He Had $2,000 and No Idea How to Run a Business. Here's How He Turned That Into Two Thriving Barber Shops.

If you want to run a great business, then you need to learn from the greats. And they’re all around you. They are the mom and pop shops in every town — the barber shops, the coffee shops, the bookstores, and the diners. But these aren’t just small businesses. These are master classes in community building, customer service, and innovative marketing.

See the list our list of America’s Favorite Mom and Pop Shops

Entrepreneur magazine has teamed up with Walmart Business to go on a nationwide trip to meet these mom and pop entrepreneurs to learn what it takes to build meaningful businesses that last.

Our first stop is New Haven, Connecticut, home of prestigious universities, world-famous pizza and the rocking world of Skull & Combs. It is a barbershop, but it’s so much more. Founder Jason Bunce started with just $2,000 in his pocket and no idea how to start a business. But with grit and determination, he built not just two thriving locations, but an incredible community.

So what spurred his decision to start his own business? “I wanted to really create something, and everywhere that I worked, and everybody that I worked for, it felt so difficult to create the best version of myself within their company,” Jason told me. “And I quickly realized that I had to create this brand because no one else could capture the same things that I had in mind.”

Related: The Three Biggest Small Business Questions Answered

The motto of Skull & Combs is “Friends made, hair slayed.” Jason explained, “We’re a salon and barbershop that leads with our hearts. I built this place to accommodate the average person who just likes to get away at the barbershop and experience the salon — but then also piggyback that with really great hair.”

He started his journey as a business owner when he was 35 years old. “I just kind of hit the proverbial dead end.” He says he felt like it was do-or-die time to try his own thing. “Discontent was the seed of change for me. I was just so frustrated with myself that I had to make a big change. It started with a reflection, and I just kind of reverse-engineered my life into accepting who I was and it led me to an artistic path. And here we are 10 years later with two shops.”

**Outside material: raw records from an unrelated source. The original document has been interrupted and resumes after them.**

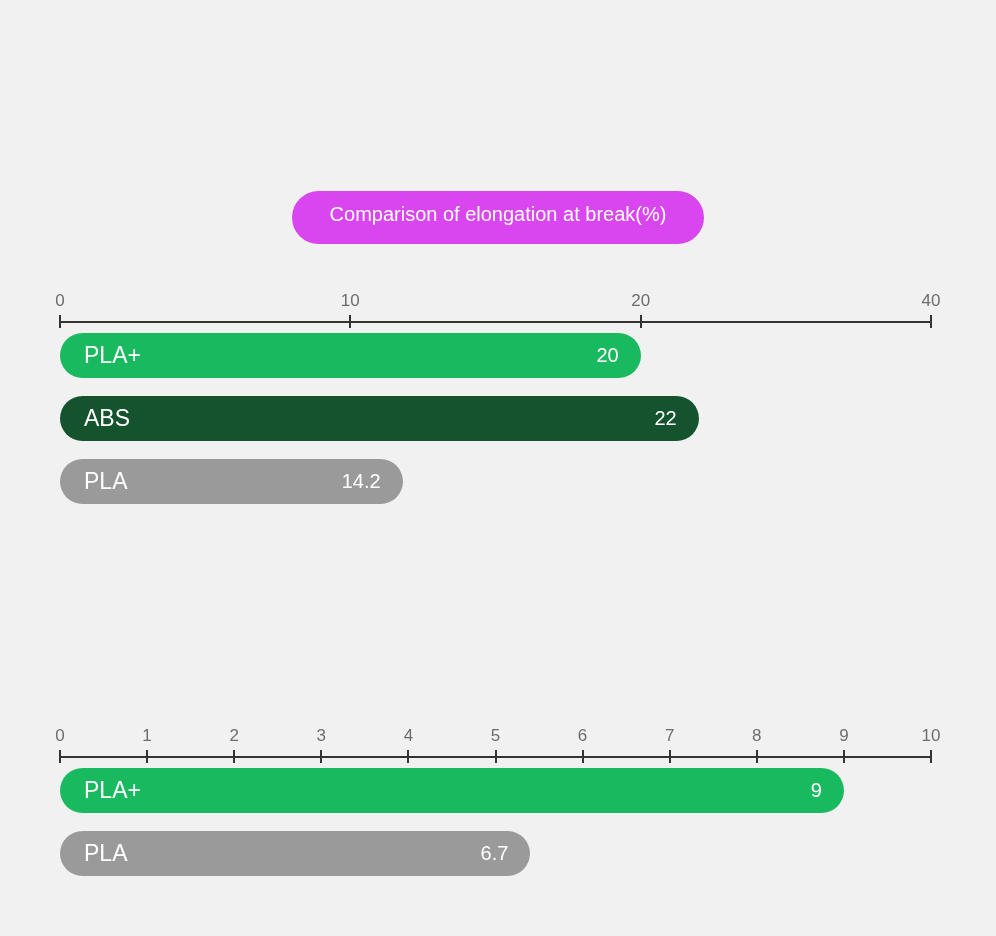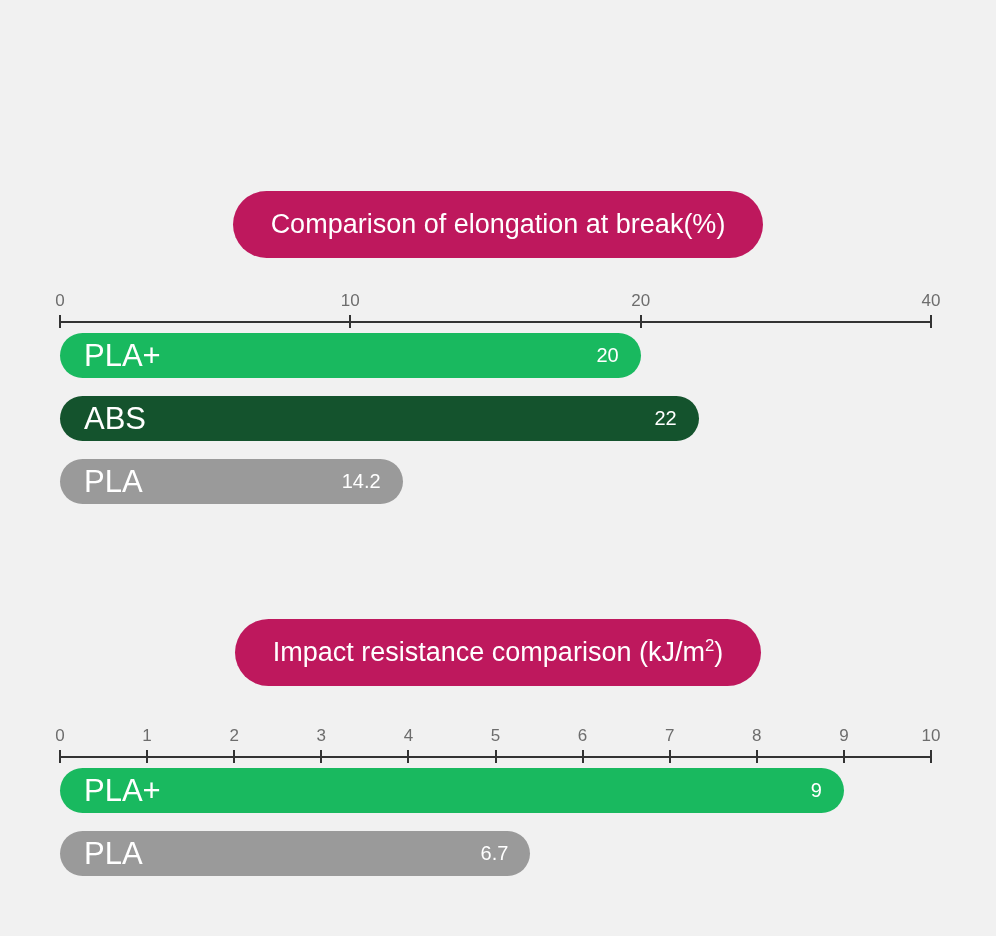--- a/index.html
+++ b/index.html
@@ -38,26 +38,26 @@
 
   
   .badge-row {
     position: absolute;
     left: 0;
     width: 996px;
     display: flex;
     justify-content: center;
   }
   .badge {
-    background: #be185d;
+    background: #d946ef;
     color: #ffffff;
     border-radius: 999px;
-    font-size: 27px;
+    font-size: 20px;
     line-height: 1;
-    padding: 20px 38px 20px 38px;
+    padding: 13px 38px 20px 38px;
     white-space: nowrap;
     display: inline-block;
   }
   .badge sup {
     font-size: 0.62em;
     vertical-align: super;
     line-height: 0;
   }
 
   
@@ -104,21 +104,21 @@
     position: relative;
     height: 45px;
     border-radius: 23px;
     margin-bottom: 18px;
     display: flex;
     align-items: center;
     box-sizing: border-box;
   }
   .bar-label {
     color: #ffffff;
-    font-size: 31px;
+    font-size: 23px;
     margin-left: 24px;
     white-space: nowrap;
   }
   .bar-value {
     position: absolute;
     right: 22px;
     color: #ffffff;
     font-size: 20px;
     white-space: nowrap;
   }
@@ -154,23 +154,20 @@
           <span class="bar-label">ABS</span>
           <span class="bar-value">22</span>
         </div>
         <div class="bar" style="width: 342.593px; background: rgb(154, 154, 154);">
           <span class="bar-label">PLA</span>
           <span class="bar-value">14.2</span>
         </div>
       </div>
   </div>
 
-  <div class="badge-row" style="top:619px;">
-    <div class="badge"><span>Impact resistance comparison (kJ/m</span><sup>2</sup><span>)</span></div>
-  </div>
 
   <div class="chart" id="chart-1" style="top:728px;">
     <div class="axis-wrap">
         <div class="axis-line" style="left: 60px; width: 871px; right: auto;"></div>
         <div class="tick" style="left: 60px;"></div>
         <div class="tick-label" style="left: 60px;">0</div>
         <div class="tick" style="left: 147.1px;"></div>
         <div class="tick-label" style="left: 147.1px;">1</div>
         <div class="tick" style="left: 234.2px;"></div>
         <div class="tick-label" style="left: 234.2px;">2</div>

A lot of hard work and just a little bit of luck helped Jason establish his business in New Haven. He was eventually able to buy the building from his landlord who was supportive of his goals. “When I first signed the lease, I got very friendly and familiar with the landlord. He and his wife had owned the property since the ’80s, and I mentioned to him, ‘Hey, if you were ever interested in selling the property, I would really appreciate first right of refusal.'” The landlord called 18 months later, but Jason was not yet in a financial position to get approved for a traditional mortgage. However, after a five-minute meeting, the landlord was so impressed with Jason’s passion that he agreed to hold a privately held mortgage. “I was elated,” Jason says. “I couldn’t believe that he said yes.”

Looking back, I asked Jason what advice he would give himself at the start of his journey. “Always follow your heart, lead with your passion,” he says. It is easy to get thrown off by doubters and early business struggles, he says, “But just stay true to yourself and stay committed to the goal and it will pay you back and reward you.”

Related: 5 Successful Entrepreneurs Share Their Best Tips for Starting a Business Today

Walmart Business is fired up to support entrepreneurs like Jason, which is why they set him up with a six-month Walmart Business Plus membership. Benefits include free shipping and limited-time offers on products for business owners and 2 percent cash back on purchases over $250. They also gifted him $1,000 to spend on whatever you need at Walmart Business

I appreciated Jason sharing his story, including all of the hard stuff because that’s what entrepreneurs need to hear. They need to see the challenges along with the growth because that’s the real story of Skull & Combs and other mom and pop businesses like it. It’s great to have a vision, but a vision by itself only gets you so far. When you share that vision, when you align your vision with other people’s visions, that’s when an idea turns into a lasting business.